Fundamentals of financial management
Posted: Tue Jan 07, 2025 3:43 am
However, in order to evaluate how useful the information provided by financial management is and to be able to take action, it is vital to understand what its principles are, that is, the bases that govern its reason for being.
The fundamentals of financial management are:
1. Investment decisions
It determines the total amount of assets needed for the brand. It also gives importance to divestment. That is, it raises the possibility that assets that cannot be economically justified may have to be reduced, eliminated or replaced.
2. Financing
Decide the best way to inject cash into the benin phone data business and how to raise the necessary funds. It helps to understand the mechanics of obtaining a short-term loan, making a long-term lease agreement, or negotiating a bond or stock sale.

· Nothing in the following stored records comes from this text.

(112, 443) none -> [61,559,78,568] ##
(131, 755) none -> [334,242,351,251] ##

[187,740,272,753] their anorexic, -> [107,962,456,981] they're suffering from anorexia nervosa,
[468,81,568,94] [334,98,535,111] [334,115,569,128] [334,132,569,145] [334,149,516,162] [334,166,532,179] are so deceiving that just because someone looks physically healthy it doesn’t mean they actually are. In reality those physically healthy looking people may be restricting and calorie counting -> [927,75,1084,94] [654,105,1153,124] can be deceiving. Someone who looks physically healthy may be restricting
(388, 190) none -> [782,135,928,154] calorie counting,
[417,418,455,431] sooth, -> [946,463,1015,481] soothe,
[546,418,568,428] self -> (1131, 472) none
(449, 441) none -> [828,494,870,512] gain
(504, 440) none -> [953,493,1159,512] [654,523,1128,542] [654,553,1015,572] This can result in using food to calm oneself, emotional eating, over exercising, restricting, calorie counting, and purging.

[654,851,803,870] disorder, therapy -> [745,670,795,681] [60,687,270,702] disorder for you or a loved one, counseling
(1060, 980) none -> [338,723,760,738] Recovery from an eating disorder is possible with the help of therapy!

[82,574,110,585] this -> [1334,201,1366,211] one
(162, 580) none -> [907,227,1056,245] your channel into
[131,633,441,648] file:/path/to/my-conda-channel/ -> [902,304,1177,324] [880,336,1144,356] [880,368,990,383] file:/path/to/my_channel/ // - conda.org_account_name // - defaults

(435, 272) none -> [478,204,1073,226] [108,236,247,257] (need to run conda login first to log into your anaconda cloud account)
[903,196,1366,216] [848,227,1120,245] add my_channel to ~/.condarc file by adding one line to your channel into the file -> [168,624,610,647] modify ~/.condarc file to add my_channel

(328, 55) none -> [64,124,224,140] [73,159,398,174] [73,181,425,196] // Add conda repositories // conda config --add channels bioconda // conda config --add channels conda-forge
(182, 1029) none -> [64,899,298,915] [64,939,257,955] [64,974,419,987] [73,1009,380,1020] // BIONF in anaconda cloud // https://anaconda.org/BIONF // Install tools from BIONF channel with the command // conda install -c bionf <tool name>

You may be interested in → E-commerce loan: when is financing useful?
3. Property management
Once assets are acquired and appropriate financing is obtained, it is then up to the business to manage those assets as efficiently as possible. A large part of the responsibility for fixed asset management falls on the operational managers who employ those assets.
Together, they determine how best to address business risks and performance.
Importance of financial management
Although we have already mentioned the advantages of managing money in business, it is important not to confuse it with simply allowing you to meet your obligations.
Knowing how to carry out the financial activities that keep a business alive (paying suppliers, payroll, taxes, etc.) is not the same as knowing how to manage money. For the former, theoretical and practical knowledge is enough, while for the latter, a strategic vision and financial intelligence are needed.
This is exactly what financial administration is responsible for . Its importance lies in the fact that it allows:
Explore all available alternatives to obtain and maximize resources.
Manage resources in different instruments to diversify them.
Going beyond traditional schemes to obtain financing.
Develop an infrastructure that enables the creation of sources of income generation.
Exploiting the benefits that exist in the corporate financial system.
Identify the mistakes that are being made in financial matters.
Act proactively to grow funds and leave behind the reactive mentality.
Make less costly decisions that satisfy needs in less time.
Know the real situation of the business and, based on that, enhance it.
Focus on what is important and not just on what is urgent.
Have the ability to plan in the short, medium and long term.
Develop financial scenarios based on the current state of the business.
Once this is understood, the next step is to make it a reality.
The fundamentals of financial management are:
1. Investment decisions
It determines the total amount of assets needed for the brand. It also gives importance to divestment. That is, it raises the possibility that assets that cannot be economically justified may have to be reduced, eliminated or replaced.
2. Financing
Decide the best way to inject cash into the benin phone data business and how to raise the necessary funds. It helps to understand the mechanics of obtaining a short-term loan, making a long-term lease agreement, or negotiating a bond or stock sale.
You may be interested in → E-commerce loan: when is financing useful?
3. Property management
Once assets are acquired and appropriate financing is obtained, it is then up to the business to manage those assets as efficiently as possible. A large part of the responsibility for fixed asset management falls on the operational managers who employ those assets.
Together, they determine how best to address business risks and performance.
Importance of financial management
Although we have already mentioned the advantages of managing money in business, it is important not to confuse it with simply allowing you to meet your obligations.
Knowing how to carry out the financial activities that keep a business alive (paying suppliers, payroll, taxes, etc.) is not the same as knowing how to manage money. For the former, theoretical and practical knowledge is enough, while for the latter, a strategic vision and financial intelligence are needed.
This is exactly what financial administration is responsible for . Its importance lies in the fact that it allows:
Explore all available alternatives to obtain and maximize resources.
Manage resources in different instruments to diversify them.
Going beyond traditional schemes to obtain financing.
Develop an infrastructure that enables the creation of sources of income generation.
Exploiting the benefits that exist in the corporate financial system.
Identify the mistakes that are being made in financial matters.
Act proactively to grow funds and leave behind the reactive mentality.
Make less costly decisions that satisfy needs in less time.
Know the real situation of the business and, based on that, enhance it.
Focus on what is important and not just on what is urgent.
Have the ability to plan in the short, medium and long term.
Develop financial scenarios based on the current state of the business.
Once this is understood, the next step is to make it a reality.